▸ **Task requirements**
Please repeat each line below exactly, with no images in the copy.

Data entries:

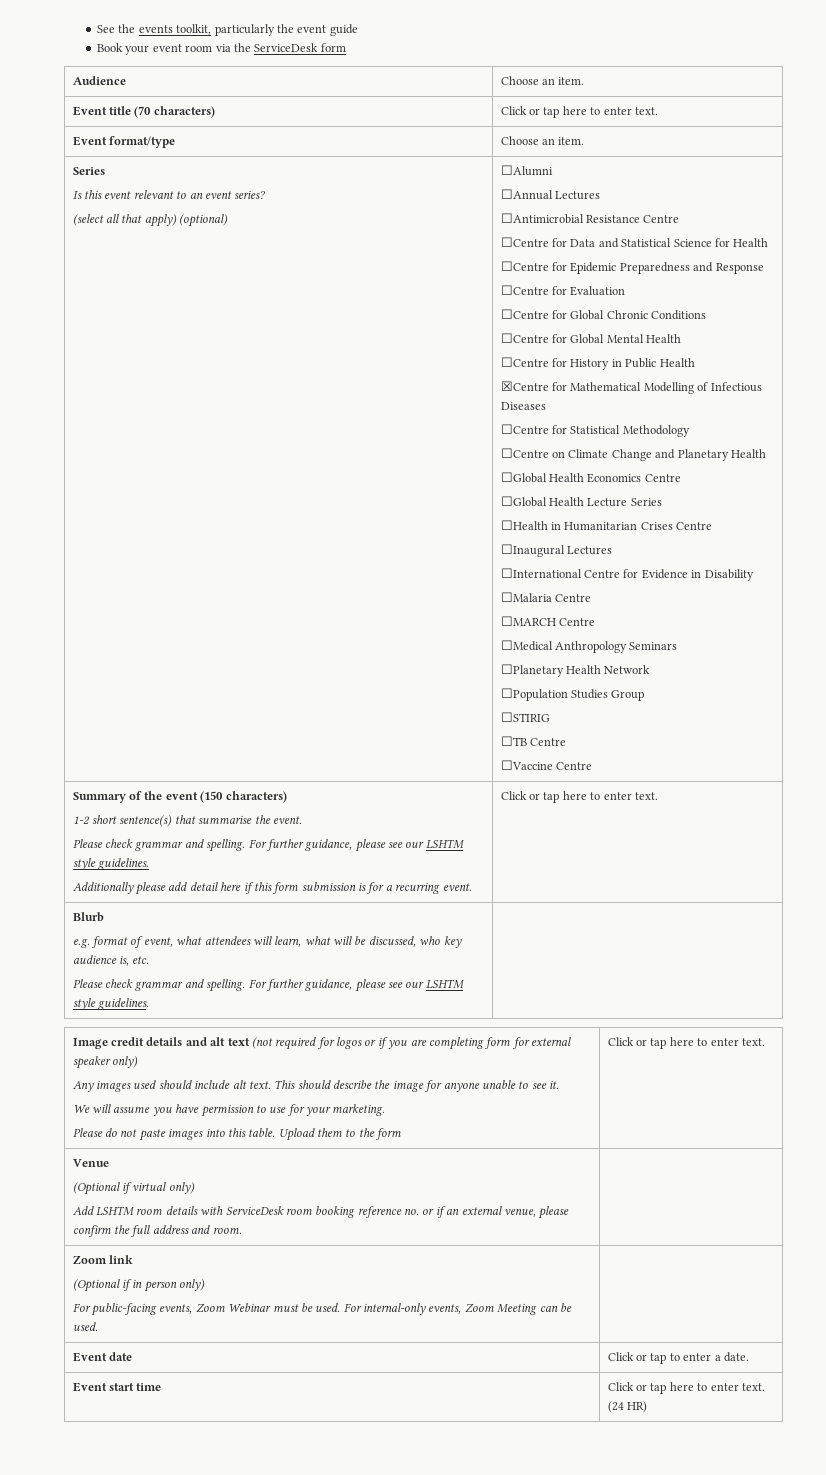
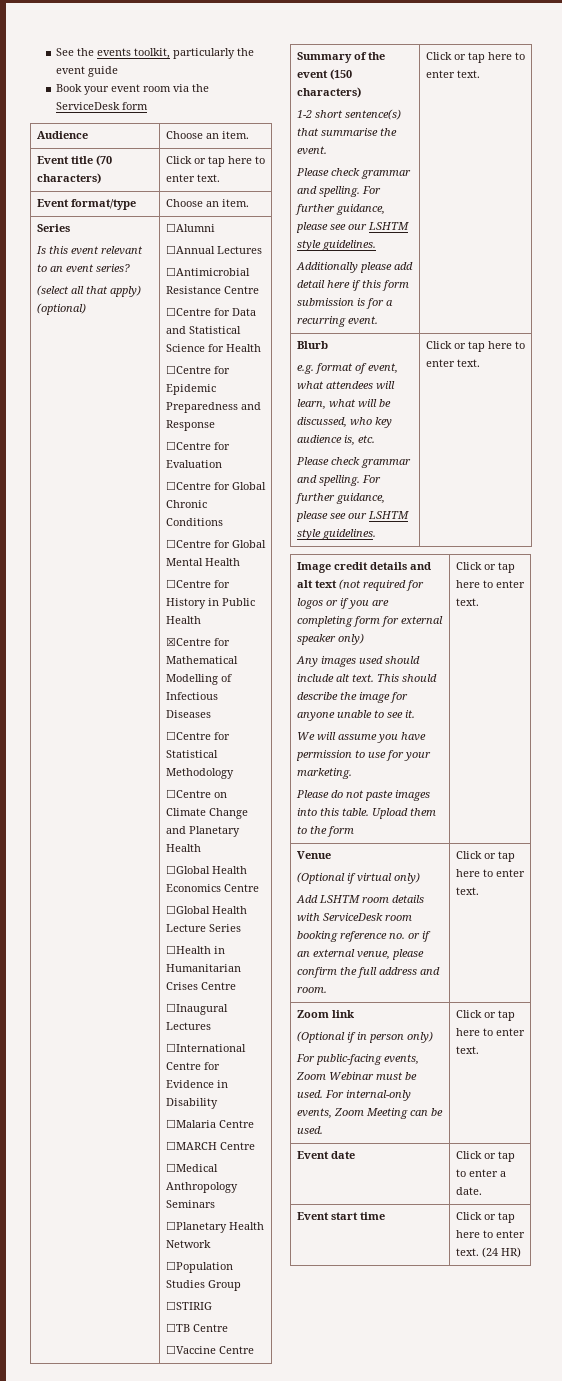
  Blurb
  e.g. format of event, what attendees will learn, what will be discussed, who key audience is, etc.
- Please check grammar and spelling. For further guidance, please see our LSHTM style guidelines. |
+ Please check grammar and spelling. For further guidance, please see our LSHTM style guidelines. | Click or tap here to enter text.
  Venue
  (Optional if virtual only)
- Add LSHTM room details with ServiceDesk room booking reference no. or if an external venue, please confirm the full address and room. |
+ Add LSHTM room details with ServiceDesk room booking reference no. or if an external venue, please confirm the full address and room. | Click or tap here to enter text.
  Zoom link
  (Optional if in person only)
- For public-facing events, Zoom Webinar must be used. For internal-only events, Zoom Meeting can be used. |
+ For public-facing events, Zoom Webinar must be used. For internal-only events, Zoom Meeting can be used. | Click or tap here to enter text.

▸ **Exercise answer**
  Blurb
  e.g. format of event, what attendees will learn, what will be discussed, who key audience is, etc.
- Please check grammar and spelling. For further guidance, please see our LSHTM style guidelines. |
+ Please check grammar and spelling. For further guidance, please see our LSHTM style guidelines. | Click or tap here to enter text.
  Venue
  (Optional if virtual only)
- Add LSHTM room details with ServiceDesk room booking reference no. or if an external venue, please confirm the full address and room. |
+ Add LSHTM room details with ServiceDesk room booking reference no. or if an external venue, please confirm the full address and room. | Click or tap here to enter text.
  Zoom link
  (Optional if in person only)
- For public-facing events, Zoom Webinar must be used. For internal-only events, Zoom Meeting can be used. |
+ For public-facing events, Zoom Webinar must be used. For internal-only events, Zoom Meeting can be used. | Click or tap here to enter text.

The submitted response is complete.